» Your instructions: Take the entries below and print only the lines from the one with "row 2024-07-26: 24702.10" through the one with "2024-08-16 | BPL: 0 -> 0.02", exactly as they stand, both ends included.
Top of Source records
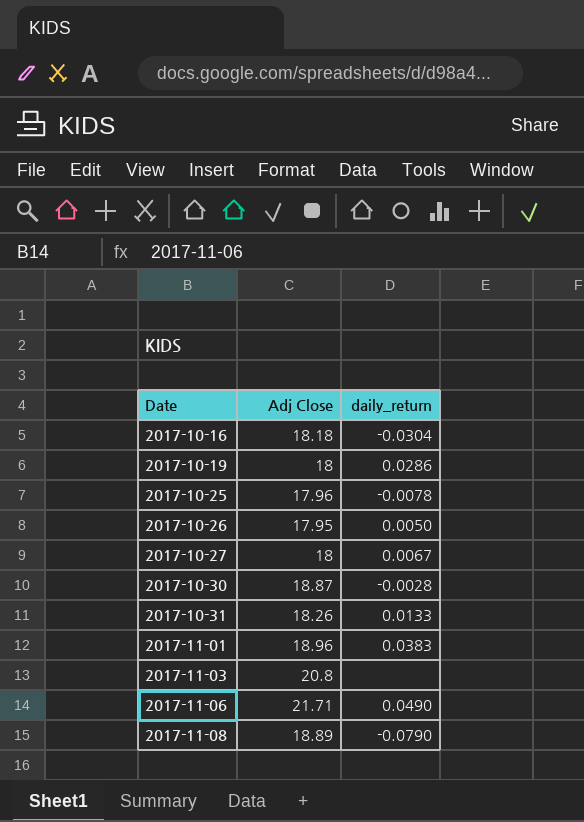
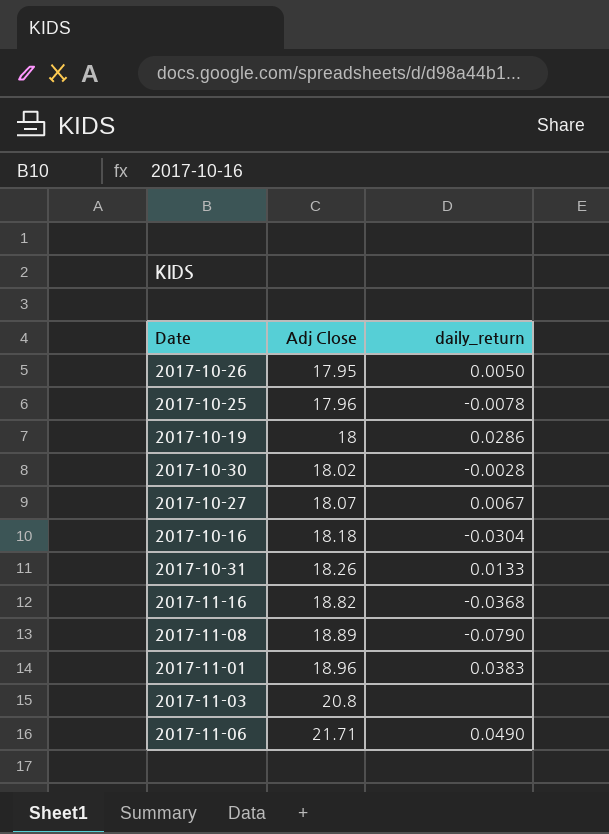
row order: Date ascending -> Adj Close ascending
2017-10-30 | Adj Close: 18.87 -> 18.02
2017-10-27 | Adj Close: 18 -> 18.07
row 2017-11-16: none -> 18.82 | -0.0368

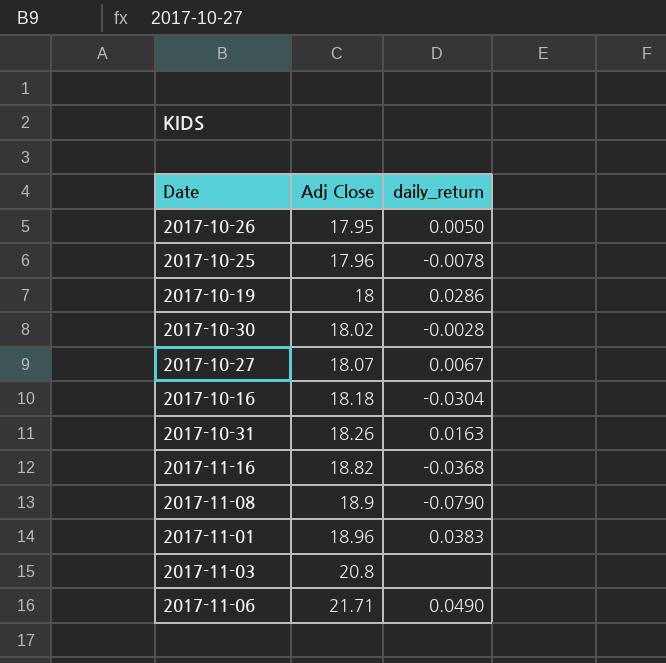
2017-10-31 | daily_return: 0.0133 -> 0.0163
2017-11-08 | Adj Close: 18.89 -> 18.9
Bottom of Source records
Top of Source records
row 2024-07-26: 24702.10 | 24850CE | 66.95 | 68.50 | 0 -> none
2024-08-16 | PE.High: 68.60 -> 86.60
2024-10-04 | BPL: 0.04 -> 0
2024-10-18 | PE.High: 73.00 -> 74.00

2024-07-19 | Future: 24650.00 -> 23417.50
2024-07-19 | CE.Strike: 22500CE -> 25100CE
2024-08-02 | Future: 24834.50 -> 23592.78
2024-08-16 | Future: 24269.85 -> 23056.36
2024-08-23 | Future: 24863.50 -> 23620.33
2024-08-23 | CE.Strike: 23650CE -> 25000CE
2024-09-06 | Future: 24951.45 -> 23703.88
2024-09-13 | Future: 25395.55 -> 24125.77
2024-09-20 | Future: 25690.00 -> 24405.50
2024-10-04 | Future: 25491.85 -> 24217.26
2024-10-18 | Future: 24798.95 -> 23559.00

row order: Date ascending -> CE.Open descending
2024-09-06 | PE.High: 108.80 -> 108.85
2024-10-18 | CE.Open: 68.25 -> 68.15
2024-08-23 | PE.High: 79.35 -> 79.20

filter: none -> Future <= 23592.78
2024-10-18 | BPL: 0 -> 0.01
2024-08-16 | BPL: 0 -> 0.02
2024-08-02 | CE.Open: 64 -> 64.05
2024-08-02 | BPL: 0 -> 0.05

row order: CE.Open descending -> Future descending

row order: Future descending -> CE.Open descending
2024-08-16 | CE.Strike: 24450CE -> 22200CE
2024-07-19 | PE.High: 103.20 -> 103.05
Bottom of Source records
» Response box:
row 2024-07-26: 24702.10 | 24850CE | 66.95 | 68.50 | 0 -> none
2024-08-16 | PE.High: 68.60 -> 86.60
2024-10-04 | BPL: 0.04 -> 0
2024-10-18 | PE.High: 73.00 -> 74.00

2024-07-19 | Future: 24650.00 -> 23417.50
2024-07-19 | CE.Strike: 22500CE -> 25100CE
2024-08-02 | Future: 24834.50 -> 23592.78
2024-08-16 | Future: 24269.85 -> 23056.36
2024-08-23 | Future: 24863.50 -> 23620.33
2024-08-23 | CE.Strike: 23650CE -> 25000CE
2024-09-06 | Future: 24951.45 -> 23703.88
2024-09-13 | Future: 25395.55 -> 24125.77
2024-09-20 | Future: 25690.00 -> 24405.50
2024-10-04 | Future: 25491.85 -> 24217.26
2024-10-18 | Future: 24798.95 -> 23559.00

row order: Date ascending -> CE.Open descending
2024-09-06 | PE.High: 108.80 -> 108.85
2024-10-18 | CE.Open: 68.25 -> 68.15
2024-08-23 | PE.High: 79.35 -> 79.20

filter: none -> Future <= 23592.78
2024-10-18 | BPL: 0 -> 0.01
2024-08-16 | BPL: 0 -> 0.02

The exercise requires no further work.